To cover the large number of performers involved, three cameras were often used, operated by Nicholson himself, Ian MacKay, who ran both the A-camera and Steadicam, and James Markwick. The gaffer was Harry Wiggins. Nicholson says that although some LED lighting was used "where applicable", efforts were made to stick with tungsten and HMI as much as possible. "The decision was made early-on that Amelia wouldn't have electricity, because she lived in a remote area," he comments. "So we didn't want to make too much use of modern lighting fixtures. The rig in Amelia's house allowed us to dim the tungstens and keep them as soft as possible without being completely flat. We occasionally used remote controlled LRX 18kW singles for day interiors, with LRX Scorpions for night exteriors."


"It was always going to be digital - it's my preference. I subscribe to the Roger Deakins school of thought that you've got the quality of image and you can sleep at night and not worry about the rushes."

- Zac Nicholson BSC

The countryside scenes brought a variety of hardware into play, under the supervision of key grip Malcolm Huse. This included Chapman/Leonard Super PeeWee IV and Grip Factory Munich GF-Primo dollies, plus the Alpha Grip Grip Trix Shadow Tracker powered dolly. "It's a silent four-wheel drive vehicle that runs on batteries," Nicholson explains. "We used that for off-road sequences, following characters in a horse and cart going over fields. This was also the first time I'd used the Primo and it made quite a good combination with the PeeWee because they work in different ways, with their own advantages."

The two time periods were partly differentiated through camera movement. Flashbacks to the war were handheld to give what Nicholson calls "more kinetic energy, action and drama". The later periods were shot using a camera head mount in a more "classical style". Among the big set pieces was landing a Douglas DC-3 Dakota aircraft on the beach at Saunton Sands, also in North Devon. "The RAF already uses the beach for practice landings, so there is a routine in place," Nicholson says. "The beach was closed and we had air marshals hiding in the dunes. It's a fantastic scene and you can tell it's a real plane."

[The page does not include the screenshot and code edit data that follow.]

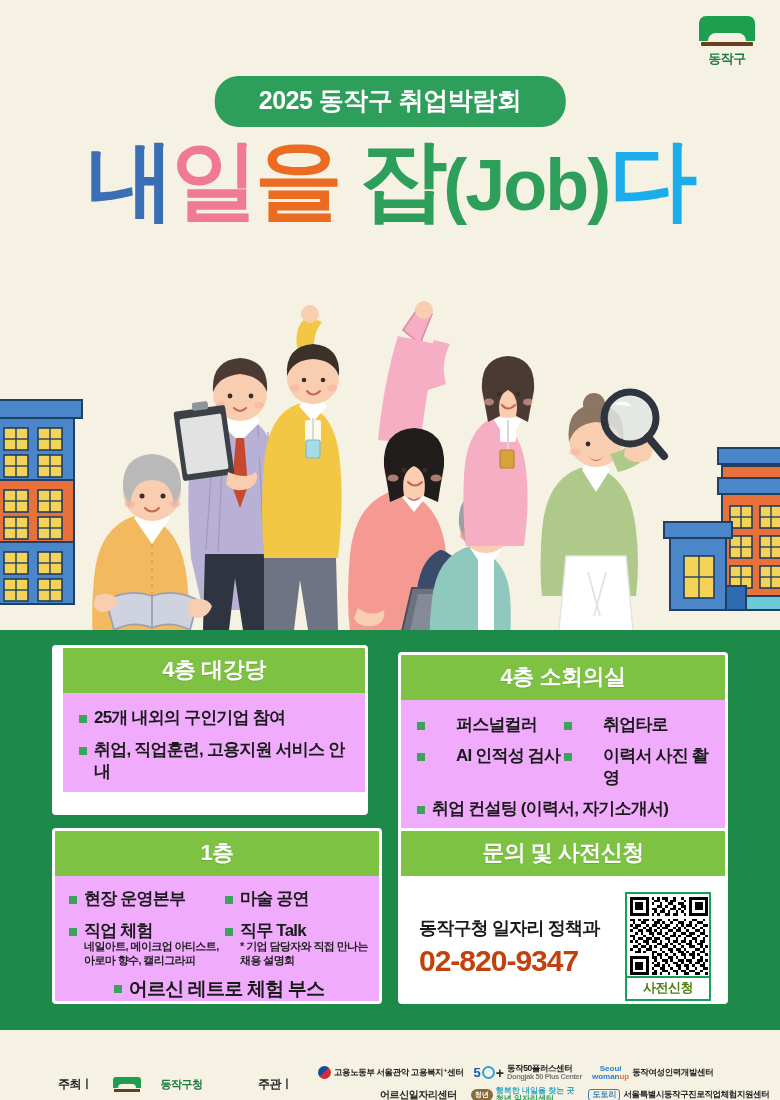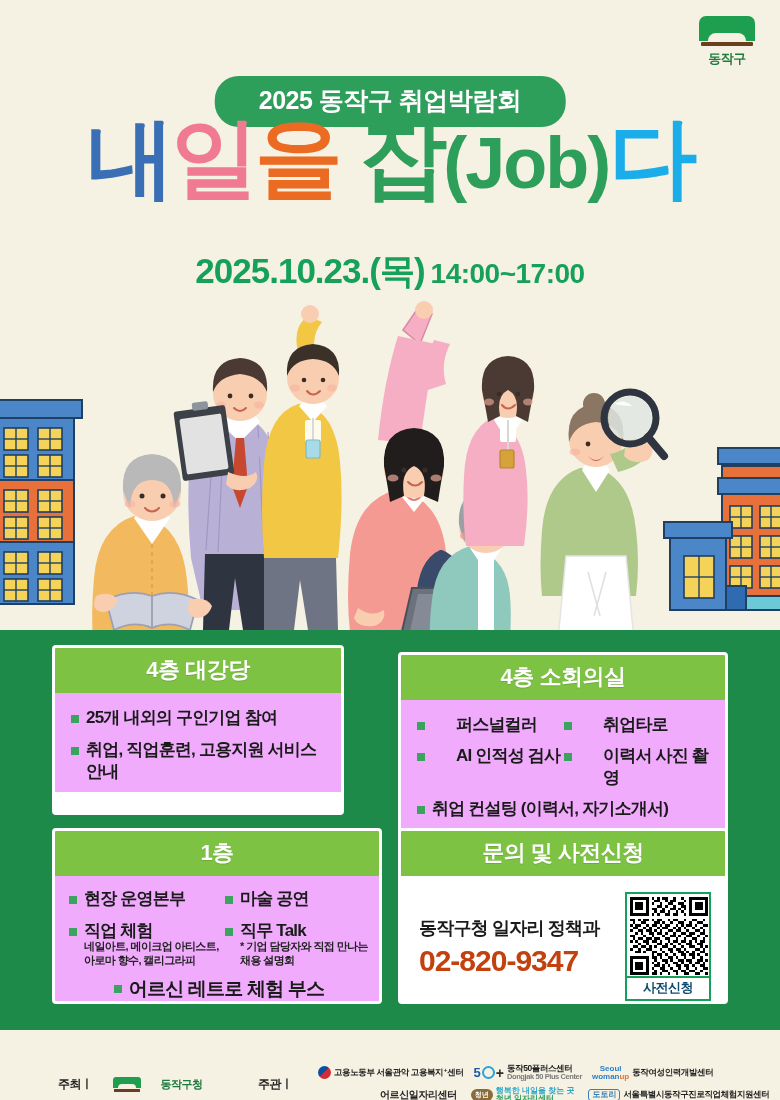"내일을 잡(Job)다" .headline { top: 114px -> 136px }
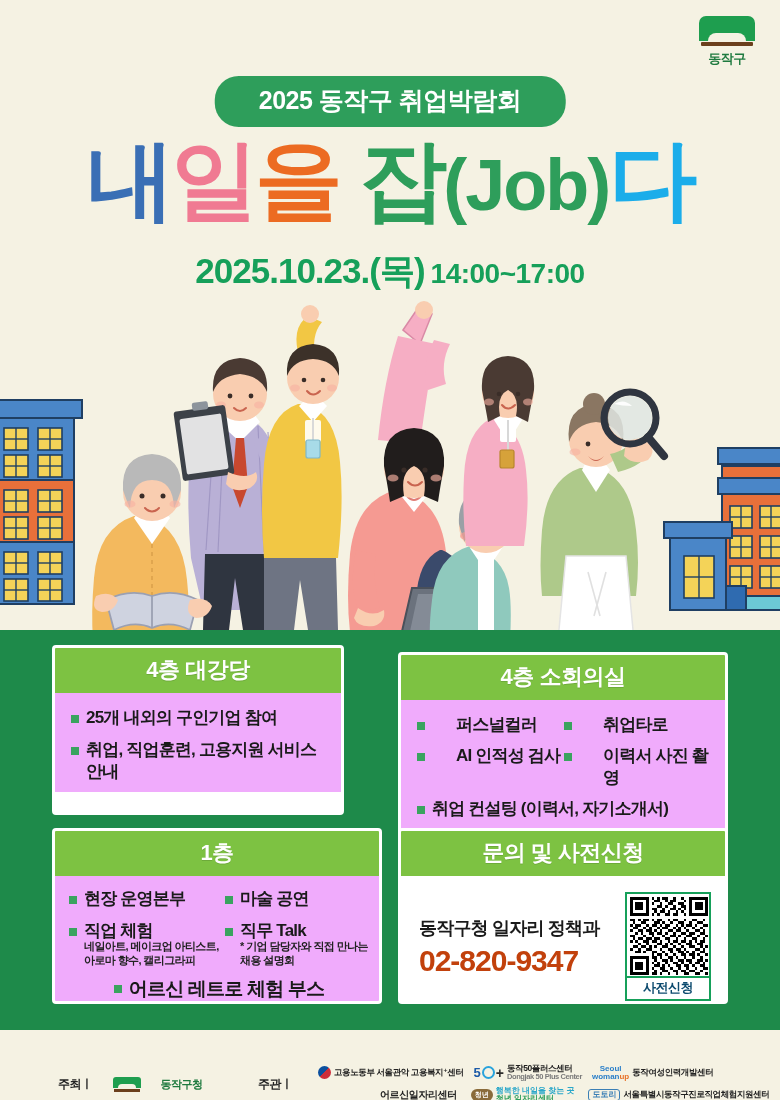"2025.10.23.(목) 14:00~17:00" div.dateline { html: <div> <span>2025.10.23.(목)</span><span>14:00~17:00</span> </div> -> none }
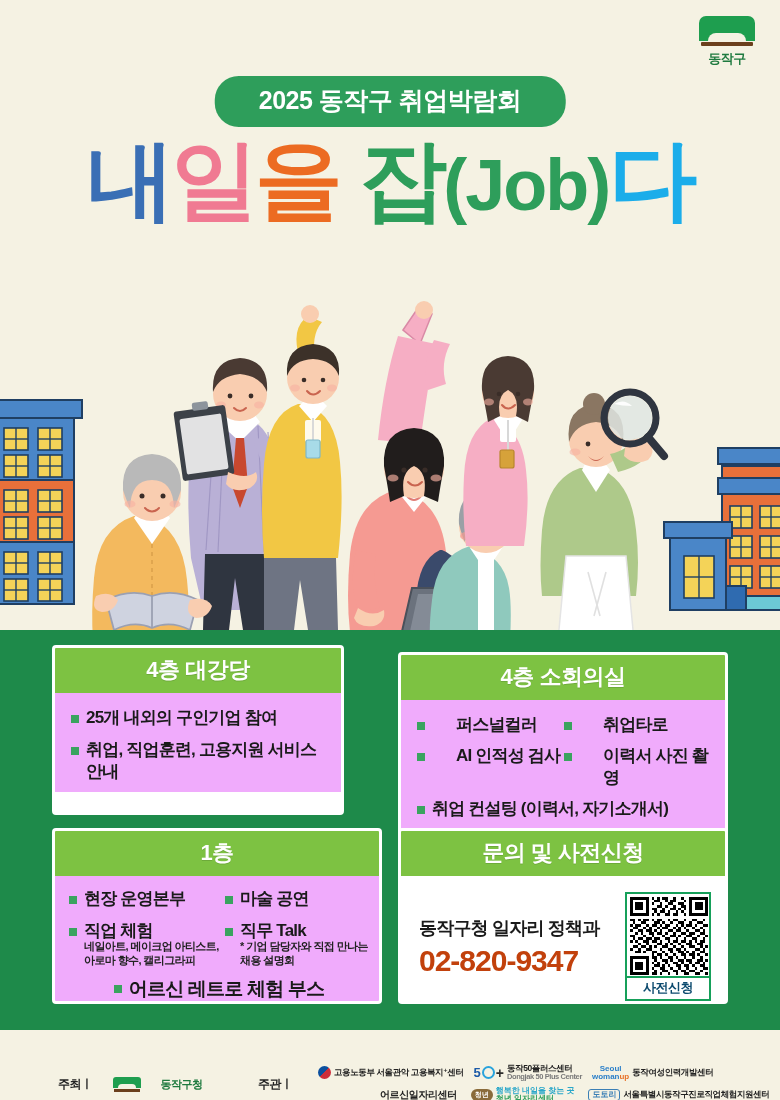"4층 대강당" .card-1 { padding-left: none -> 8px; width: 292px -> 316px }
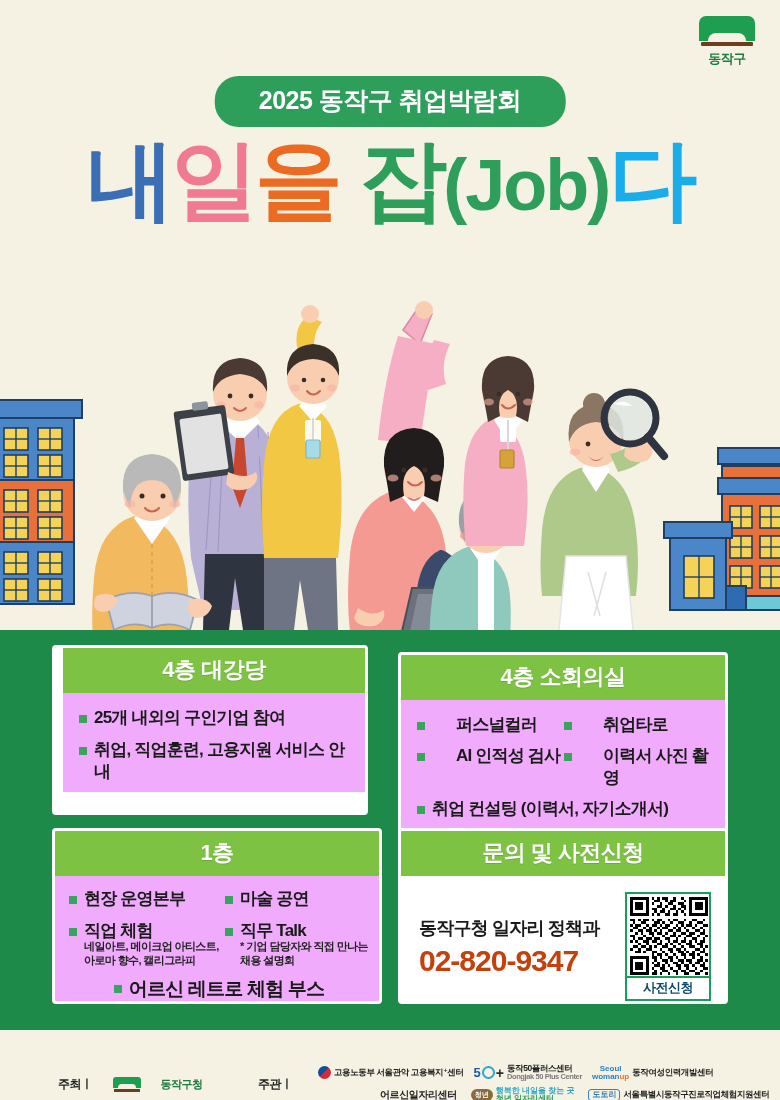"사전신청" .qr-label { color: #0c4a6e -> #4d7c0f }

Much of the period look was achieved in post-production by colourist Adam Glasman at Goldcrest Post. Although Nicholson's next project also has a historical source, there will not be similar considerations. The Personal History Of David Copperfield, co-written by Armando Iannucci, who will also direct and for whom Nicholson shot The Death Of Stalin, will have a modern setting. Although, the members of the Guernsey Literary And Potato Peel Pie Society probably wouldn't approve.